La amplitud de la vista me devolvió algo de seguridad. Todavía no me había animado a girar la cabeza y mirar a Tal, que estaba apoyada contra el cristal de la ventanilla mirando pasar el paisaje, llorando con un susurro lastimero.

—Vamos a mi casa —dije.

—No, no quiero que Charle sepa dónde vivís.

—No va a encontrarnos —dije.

—Charle siempre me encuentra.

Cada vez más asustado y excitado, pisé el acelerador alejándome a toda velocidad de aquel nido de ratas fanáticas de Wagner. Conduje durante más de dos horas, hasta que al fin salí de la ruta principal y me detuve en un motel al borde de un camino. Cuando apagué el auto, nos quedamos en silencio.

—¿Querés quedarte acá?

—No, bajemos —dijo ella, apoyando su mano izquierda en mi rodilla.

En la recepción, un hombre obeso no se molestó en ocultar el deseo que le despertaba Tal con sus hombros desnudos y su rostro surcado de lágrimas de delineador negro. Cuando se cansó de mirarla, nos entregó unas llaves y nos alejamos rumbo a nuestra habitación.

Al entrar intenté decirle algo, pero ella me abrazó con fuerza, presionando su cuerpo contra el mío. Temblaba. Tomé su rostro entre mis manos, la miré a los ojos.

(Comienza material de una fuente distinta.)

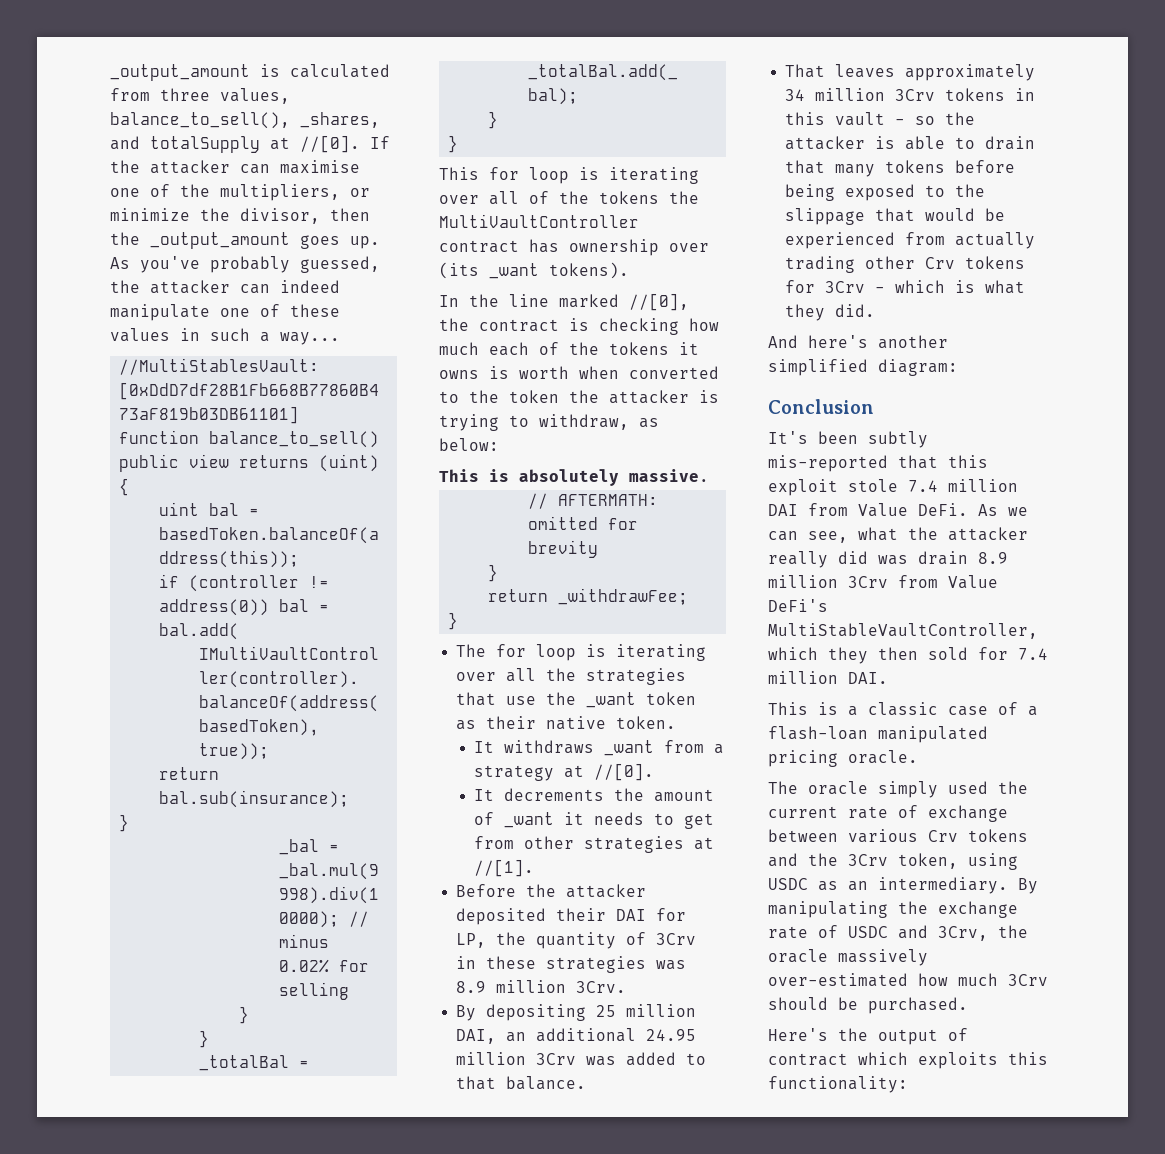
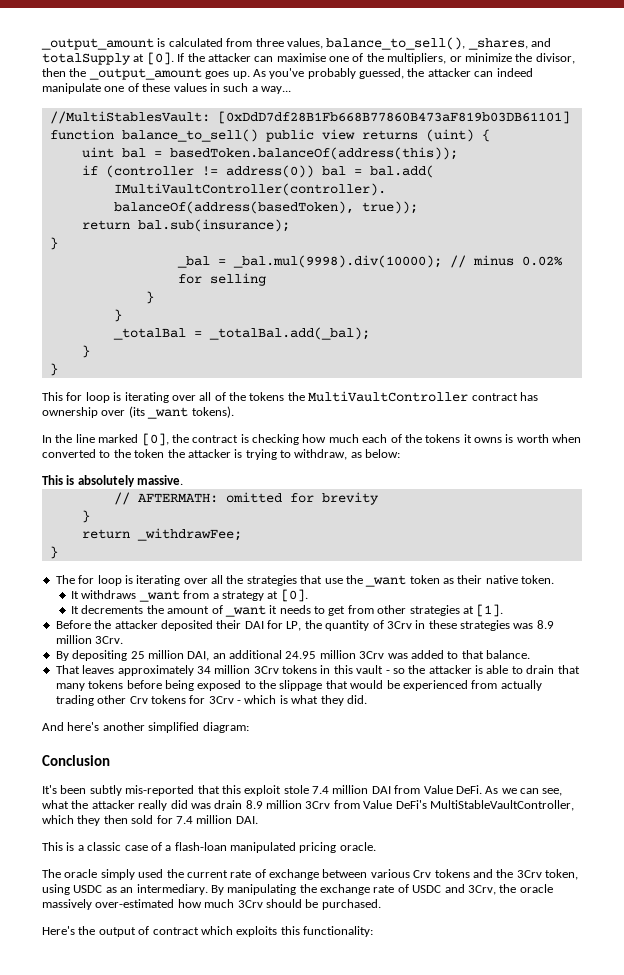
[300,135,360,153] //[0]. -> [146,52,174,65] [0].
[629,293,689,311] //[0], -> [141,433,169,446] [0],
[593,763,654,781] //[0]. -> [280,589,308,602] [0].
[473,859,534,877] //[1]. -> [476,604,504,617] [1].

—Tranquila. Ya estamos a salvo —dije, imitando a un actor de película barata.

Sus labios y su lengua me impidieron seguir hablando. Sujeté sus nalgas firmes, sedosas bajo el largo vestido. Ya no temblaba. Ahora sus manos recorrían mi espalda, aferrándose a mí. Sin dejar de besarle el cuello, di con el cierre de su vestido y comencé a bajarlo. Ella sacudió los hombros, deshaciéndose de los breteles, dejando al descubierto aquella piel cobriza con reflejos negros y unos senos llenos pero delicados. La alejé lo suficiente como para poder perderme en ellos, lamiendo sus pezones, la curva perfecta de aquellos pechos que se endurecían como oscuro metal. Dejó caer la cabeza hacia atrás mientras yo la recostaba sobre la cama. Me aferré a sus tobillos y recorrí sus largas, suaves piernas con las palmas de mis manos, alcanzando el tesoro de su vientre. Le besé los muslos, recorriendo cada uno de sus poros. Sus gemidos me alentaron a continuar, a medida que mi lengua alcanzaba la unión perfecta de sus piernas y los pliegues de su sexo. Se estremecía, diciendo cosas en un idioma indescifrable pero con el tono universal del deseo. Me tomó de los hombros, me obligó a recostarme de espaldas y se colocó sobre mí. Yo la miraba completamente extasiado, incapaz de hablar. Con sus manos, me quitó los pantalones y la ropa interior. Entonces me sujetó las manos con fuerza, una fuerza de la que no la creía capaz. Apoyó su lengua sobre mi boca, pero cuando intenté besarla me lo impidió con su mano izquierda. Su lengua descendía por mi cuello, estremeciéndome, obligándome a cerrar los ojos, la boca, mientras ella me lamía el pecho, el abdomen y buscaba mi sexo con los labios. Alcé la vista: la imagen de su cabellera derramada sobre mi vientre me aceleró el pulso: sus movimientos eran precisos y calmos, y al sentir mi miembro en la tibia humedad de su boca creí alcanzar el paraíso. Se sentó encima de mí moviéndose hasta alcanzar el perfecto encastre de nuestros cuerpos. Sólo entonces me miró: ojos negros entornados, y las caderas que comenzaron a hamacarse hacia adelante y hacia atrás, la espalda arqueada, los hombros bailando con una delicadeza que poco a poco fue convirtiéndose en violencia con cada embestida, con cada gemido… hasta que al fin nos estremecimos con un espasmo compartido, y se dejó caer sobre mí.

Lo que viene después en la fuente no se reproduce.